🤖 AI Summary
This work addresses a critical security vulnerability in code large language models (CLLMs), where memorization effects can lead to the leakage of developers’ sensitive cryptographic keys. The study introduces, for the first time, the concept of “gibberish bias,” revealing that keys exhibiting high character-level entropy but low token-level entropy—due to Byte-Pair Encoding (BPE) tokenization—are more susceptible to model memorization. Through comprehensive analyses involving BPE tokenization behavior, token entropy quantification, data distribution comparisons, and large-scale empirical evaluations, the authors systematically establish the relationship between token entropy and the ease of key memorization, further demonstrating the pronounced nature of this bias under increasing vocabulary sizes.

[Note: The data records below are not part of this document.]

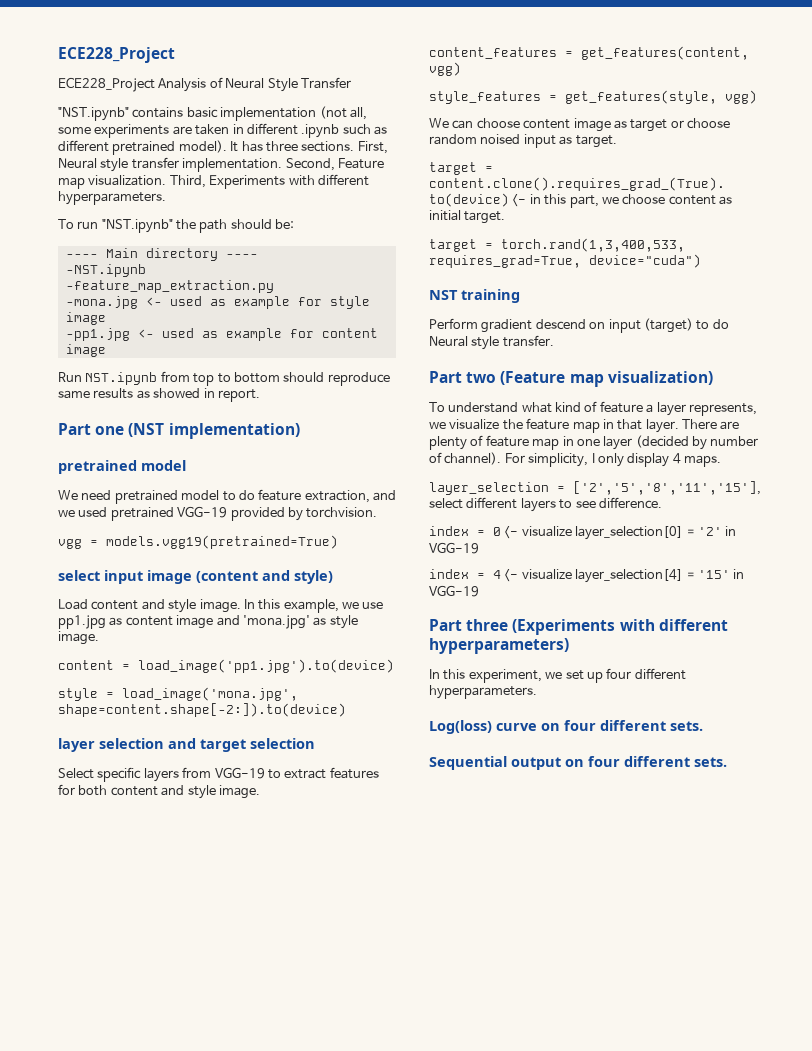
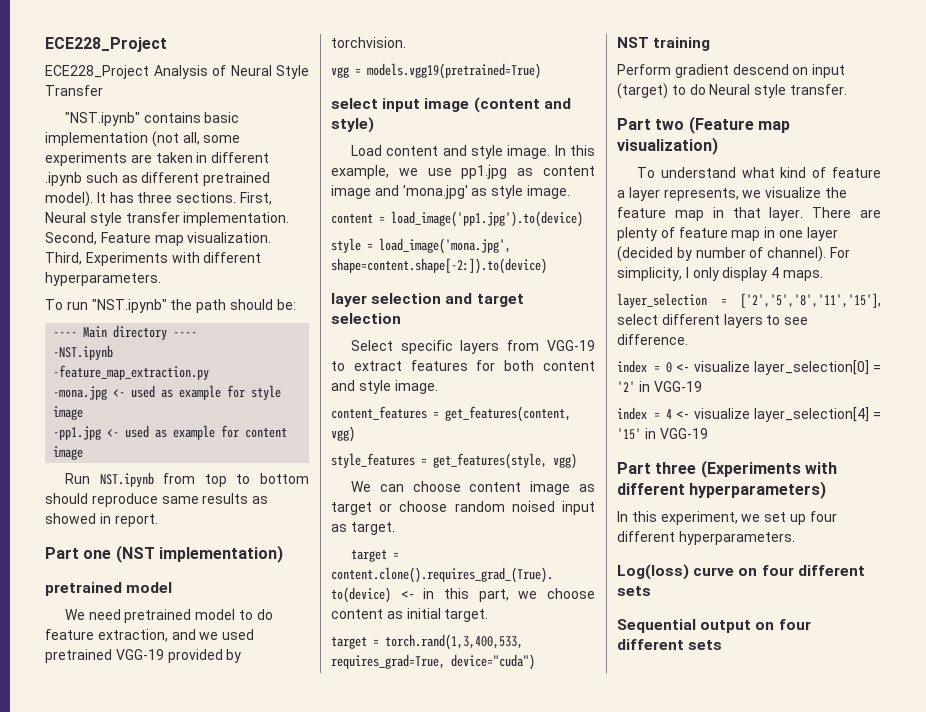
[670,721,703,731] sets. -> [617,586,651,596] sets
[694,757,727,767] sets. -> [688,640,723,650] sets

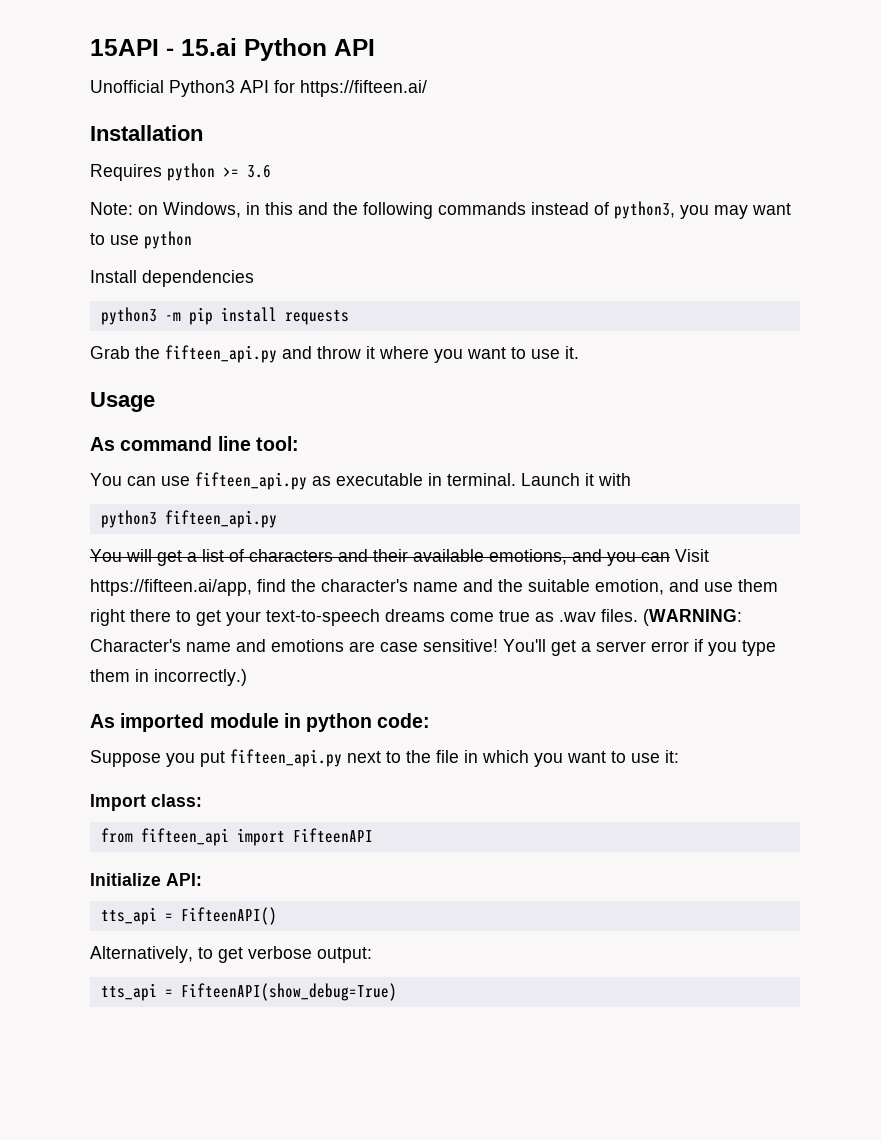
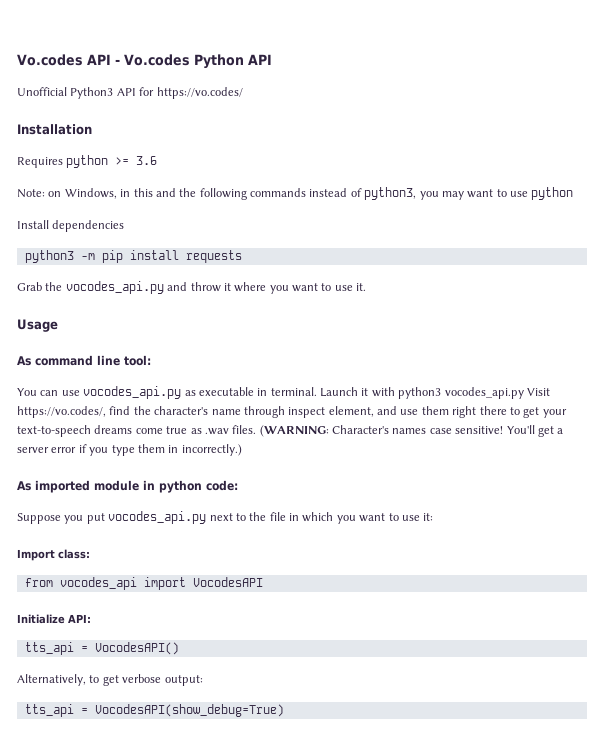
[90,38,237,56] 15API - 15.ai -> [17,54,190,66] Vo.codes API - Vo.codes
[300,80,427,97] https://fifteen.ai/ -> [156,87,243,99] https://vo.codes/
[165,345,277,363] fifteen_api.py -> [65,281,164,294] vocodes_api.py
[195,472,307,490] fifteen_api.py -> [83,386,182,399] vocodes_api.py
[100,510,277,528] [90,549,709,566] [90,579,664,596] // python3 fifteen_api.py // You will get a list of characters and their available emotions, and you can Visit https://fifteen.ai/app, find the character's name and the suitable emotion, -> [398,387,550,399] [17,406,374,418] python3 vocodes_api.py Visit https://vo.codes/, find the character's name through inspect element,
[186,639,375,652] name and emotions are -> [392,428,427,434] names
[230,749,342,767] fifteen_api.py -> [108,511,207,524] vocodes_api.py
[140,828,373,846] fifteen_api import FifteenAPI -> [59,577,263,590] vocodes_api import VocodesAPI
[180,907,277,925] FifteenAPI() -> [94,642,179,655] VocodesAPI()
[180,983,397,1001] FifteenAPI(show_debug=True) -> [94,704,284,717] VocodesAPI(show_debug=True)

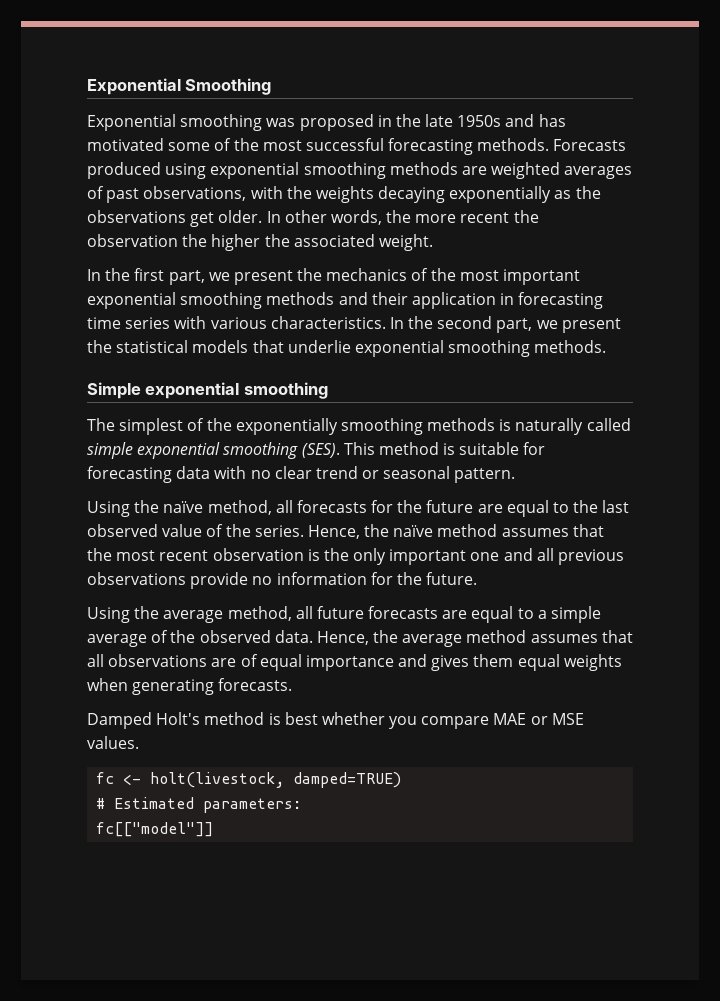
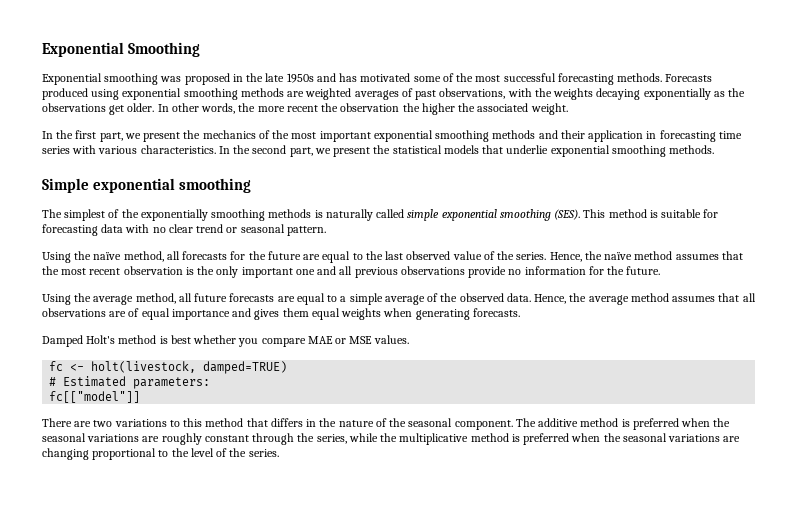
(214, 829) none -> [42,418,731,430] [42,433,741,445] [42,448,279,460] // There are two variations to this method that differs in the nature of the seasonal component. The additive method is preferred when the seasonal variations are roughly constant through the series, while the multiplicative method is preferred when the seasonal variations are changing proportional to the level of the series.

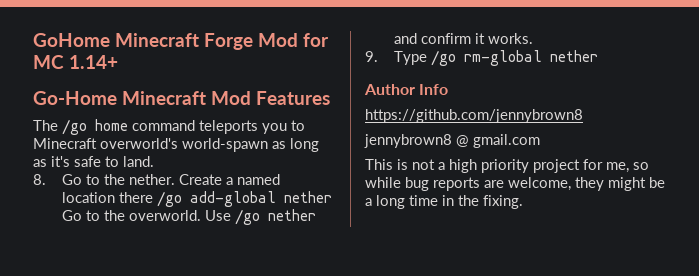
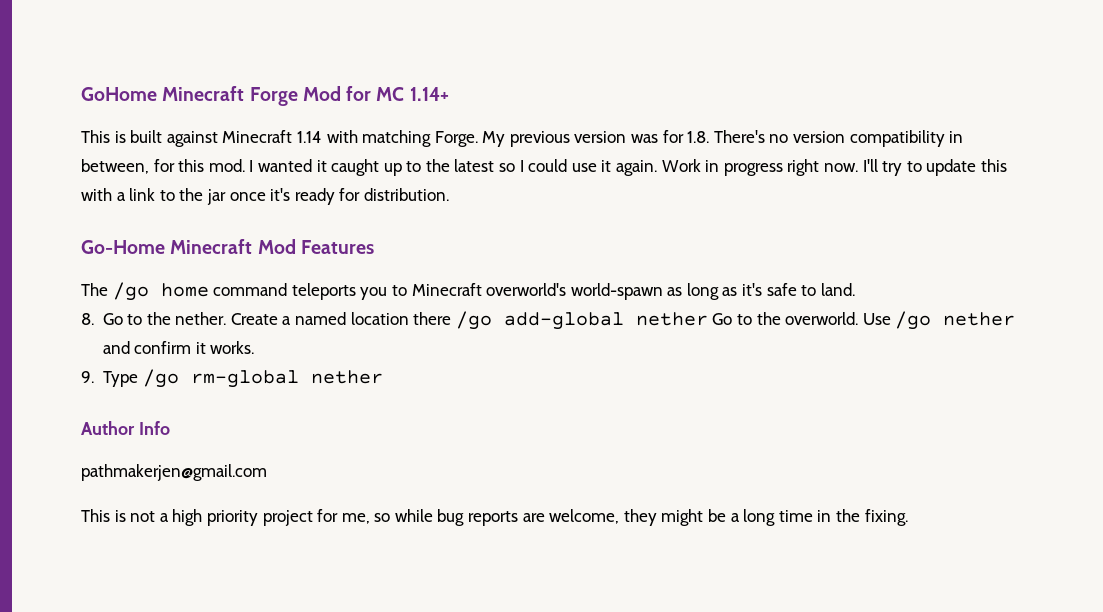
(118, 62) none -> [81,130,964,147] [81,159,1007,176] [81,188,449,205] // This is built against Minecraft 1.14 with matching Forge. My previous version was for 1.8. There's no version compatibility in between, for this mod. I wanted it caught up to the latest so I could use it again. Work in progress right now. I'll try to update this with a link to the jar once it's ready for distribution.
[365,109,583,123] [364,134,540,148] https://github.com/jennybrown8 // jennybrown8 @ gmail.com -> [81,464,267,481] pathmakerjen@gmail.com

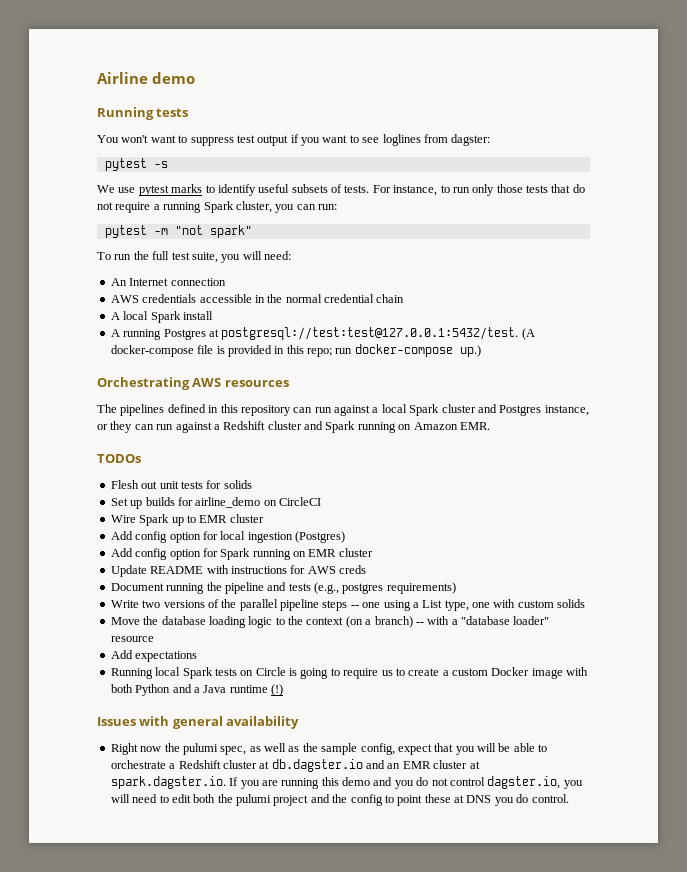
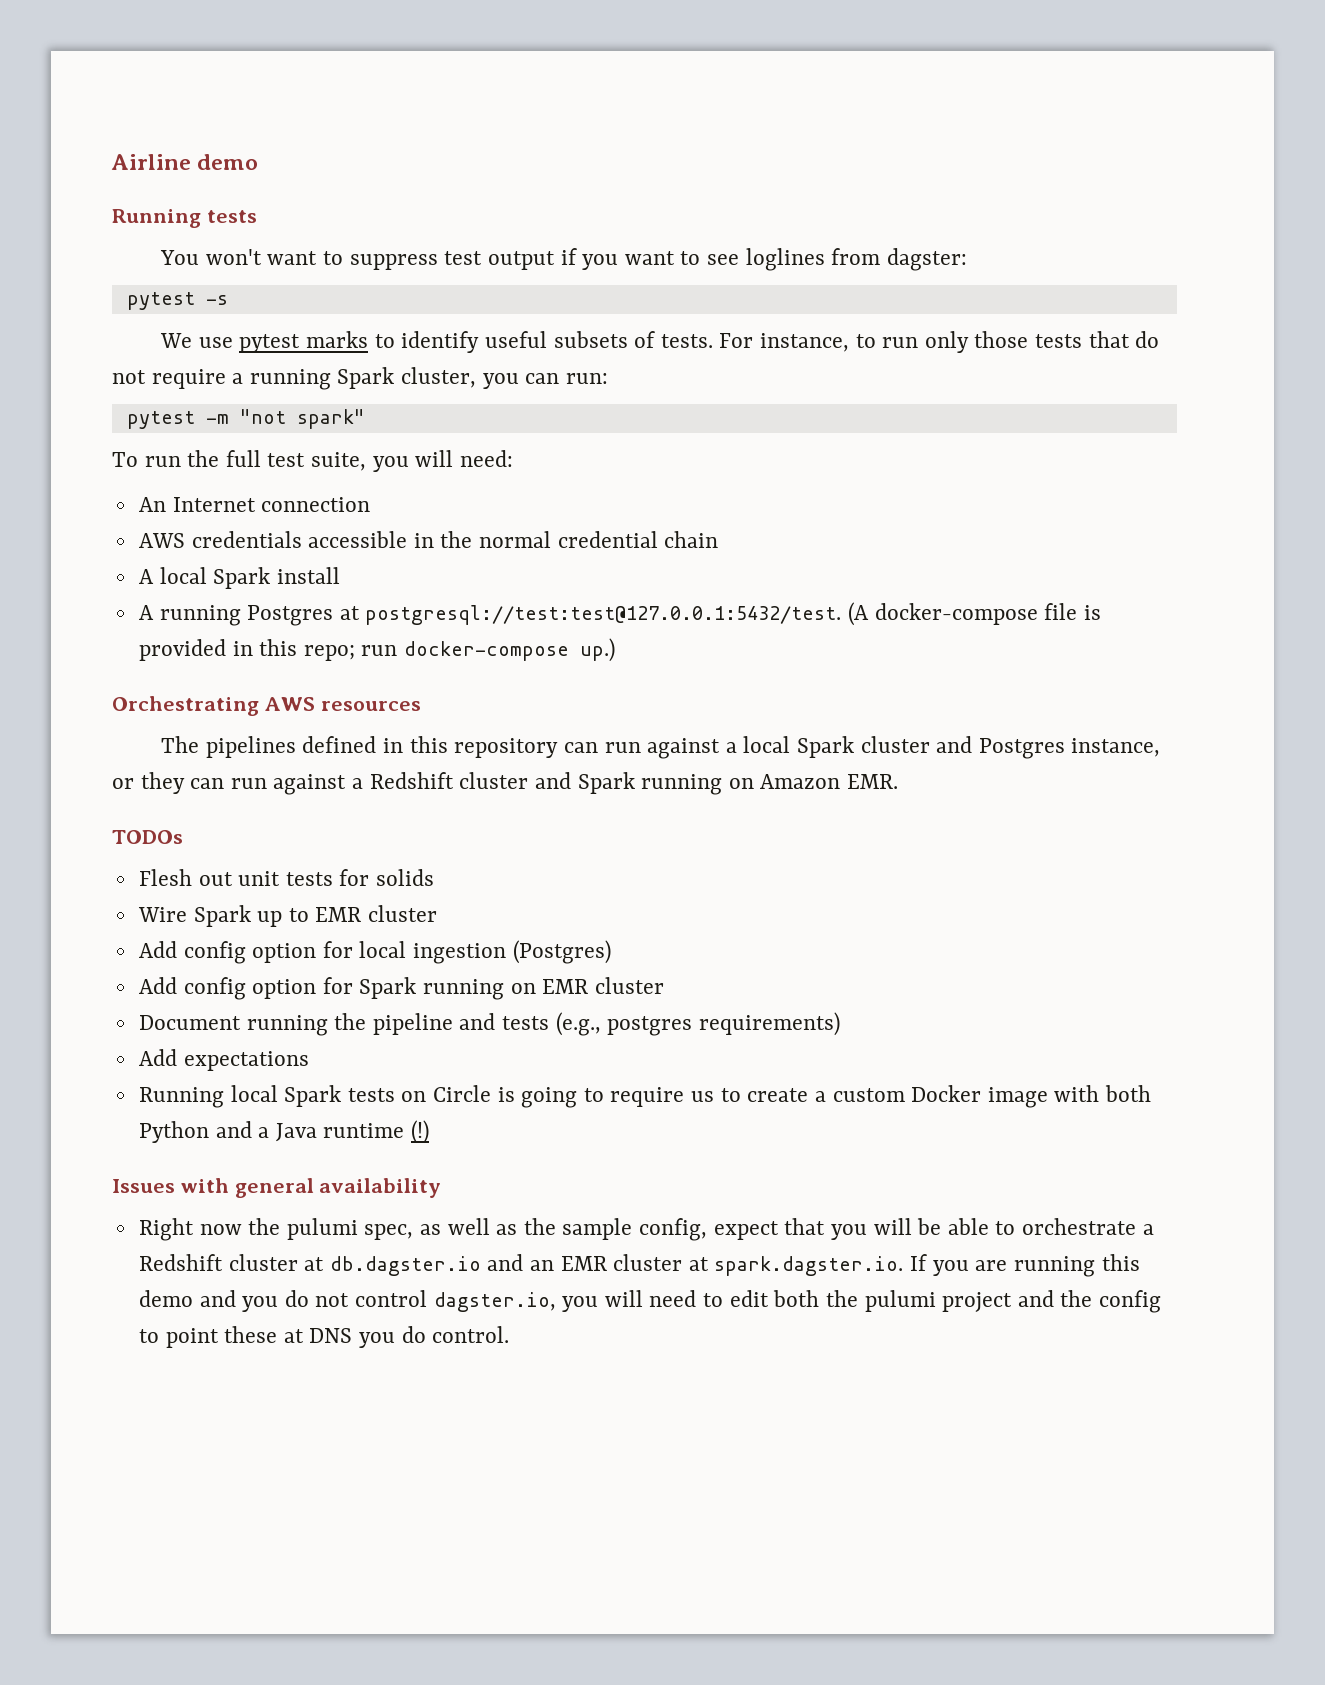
[110,497,321,509] // Set up builds for airline_demo on CircleCI -> (435, 877) none
[110,565,366,577] // Update README with instructions for AWS creds -> (664, 985) none
[110,599,586,611] [110,616,550,628] [110,636,154,642] // Write two versions of the parallel pipeline steps -- one using a List type, one with custom solids // Move the database loading logic to the context (on a branch) -- with a "database loader" resource -> (840, 1024) none

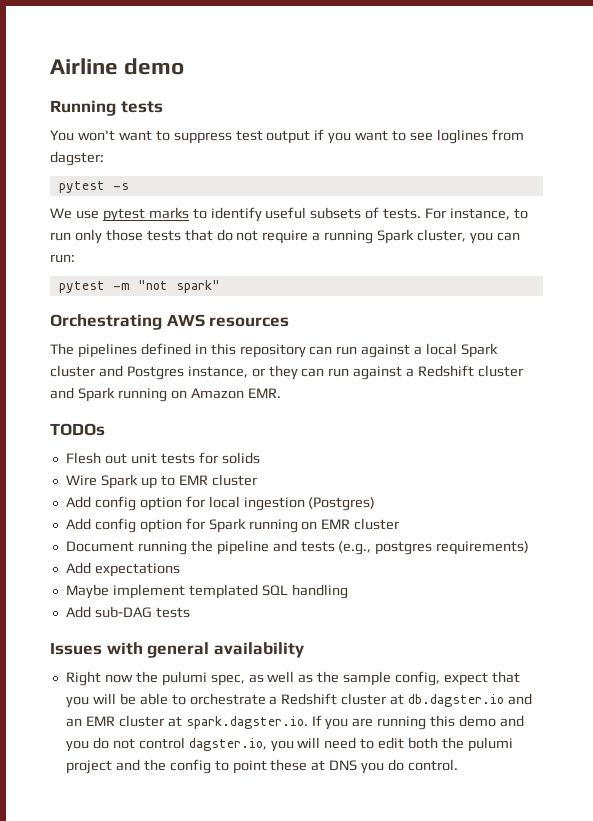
[112,450,513,472] [138,497,371,512] [138,531,719,548] [138,567,340,589] [138,602,1101,626] [138,638,616,662] // To run the full test suite, you will need: // An Internet connection // AWS credentials accessible in the normal credential chain // A local Spark install // A running Postgres at postgresql://test:test@127.0.0.1:5432/test. (A docker-compose file is provided in this repo; run docker-compose up.) -> (220, 286) none
[138,1085,1152,1108] [138,1120,430,1144] Running local Spark tests on Circle is going to require us to create a custom Docker image with both Python and a Java runtime (!) -> [65,584,348,599] [65,606,190,618] Maybe implement templated SQL handling // Add sub-DAG tests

Building on these insights, the paper proposes tokenizer-aware mitigation strategies, offering a novel direction for enhancing the security of CLLM training.
📝 Abstract
Code secrets are sensitive assets for software developers, and their leakage poses significant cybersecurity risks. While the rapid development of AI code assistants powered by Code Large Language Models (CLLMs), CLLMs are shown to inadvertently leak such secrets due to a notorious memorization phenomenon. This study first reveals that Byte-Pair Encoding (BPE) tokenization leads to unexpected behavior of secret memorization, which we term as \textit{gibberish bias}. Specifically, we identified that some secrets are among the easiest for CLLMs to memorize. These secrets yield high character-level entropy, but low token-level entropy. Then, this paper supports the biased claim with numerical data. We identified that the roots of the bias are the token distribution shift between the CLLM training data and the secret data. We further discuss how gibberish bias manifests under the ``larger vocabulary'' trend. To conclude the paper, we discuss potential mitigation strategies and the broader implications on current tokenizer design.